Consolidating multiple pensions into one pot could save over £140,000, new research from Quilter has revealed.
With the average person working for six different companies during their lifetime, they will accumulate at least six different pension pots as a result of auto-enrolment.
However, to achieve a comfortable retirement of £33,000 a year from age 65 to 95, savers will need to have a pension pot of around £500,000.
According to Quilter, a pension saver with six pension pots with six different providers and around £83,300 each in each, with annual fees ranging from 1% to 2.5%, could expect to have £1,076,852 after 20 years if they consolidated them all to the cheapest pot compared to £936,747 if they choose not to consolidate.
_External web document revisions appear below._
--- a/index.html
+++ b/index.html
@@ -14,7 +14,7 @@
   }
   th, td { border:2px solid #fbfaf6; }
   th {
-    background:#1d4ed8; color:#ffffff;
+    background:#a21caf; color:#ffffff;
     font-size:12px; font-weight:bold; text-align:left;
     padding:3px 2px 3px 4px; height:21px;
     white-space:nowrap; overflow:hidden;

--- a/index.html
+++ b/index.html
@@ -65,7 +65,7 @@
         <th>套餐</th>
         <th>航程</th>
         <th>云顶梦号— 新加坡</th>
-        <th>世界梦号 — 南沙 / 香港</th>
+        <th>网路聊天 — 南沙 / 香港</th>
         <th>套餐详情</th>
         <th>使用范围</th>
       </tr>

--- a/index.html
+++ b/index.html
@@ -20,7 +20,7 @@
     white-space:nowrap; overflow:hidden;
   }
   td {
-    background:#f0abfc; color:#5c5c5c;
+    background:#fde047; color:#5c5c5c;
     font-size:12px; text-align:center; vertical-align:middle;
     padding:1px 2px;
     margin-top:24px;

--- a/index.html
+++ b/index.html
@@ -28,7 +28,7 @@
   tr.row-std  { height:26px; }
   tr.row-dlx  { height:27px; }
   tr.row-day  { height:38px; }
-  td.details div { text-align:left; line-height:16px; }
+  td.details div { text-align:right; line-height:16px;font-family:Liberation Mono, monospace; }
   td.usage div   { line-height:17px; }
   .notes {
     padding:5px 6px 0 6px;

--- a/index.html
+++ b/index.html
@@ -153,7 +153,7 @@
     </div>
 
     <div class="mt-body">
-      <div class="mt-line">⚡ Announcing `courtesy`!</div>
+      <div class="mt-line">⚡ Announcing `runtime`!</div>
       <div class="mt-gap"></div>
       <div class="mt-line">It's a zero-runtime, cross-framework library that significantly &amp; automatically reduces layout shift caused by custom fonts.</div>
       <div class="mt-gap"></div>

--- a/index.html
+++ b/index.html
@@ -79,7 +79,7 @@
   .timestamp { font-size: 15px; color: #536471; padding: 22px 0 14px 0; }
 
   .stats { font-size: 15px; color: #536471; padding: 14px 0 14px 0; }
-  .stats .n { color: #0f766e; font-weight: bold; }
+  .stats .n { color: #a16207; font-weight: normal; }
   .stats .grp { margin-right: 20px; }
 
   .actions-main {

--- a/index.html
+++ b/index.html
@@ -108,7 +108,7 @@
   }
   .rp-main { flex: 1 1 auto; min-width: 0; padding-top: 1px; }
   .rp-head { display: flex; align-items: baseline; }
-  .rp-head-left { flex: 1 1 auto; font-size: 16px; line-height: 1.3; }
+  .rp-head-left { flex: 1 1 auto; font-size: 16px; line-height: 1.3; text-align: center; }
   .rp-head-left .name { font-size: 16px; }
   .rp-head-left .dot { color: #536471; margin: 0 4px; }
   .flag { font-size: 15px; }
Ian Browne, pension expert, Quilter, said that while more people are saving for retirement due to the introduction of workplace pension schemes, these pots can lay dormant for years with annual charges decreasing their value.
Browne said: “With a huge variety of different annual charges seen across the pension industry it is essential that pension savers understand what charges they are paying and whether they can consolidate their multiple pots into the most efficient and best value one as over the long term this can make a material difference to how much they will have in retirement.
“The upcoming pensions dashboard may help users find and consolidate their pots. However, figuring out what represents the best pension pot for you isn’t solely down to fees and so it’s vital to get financial advice.”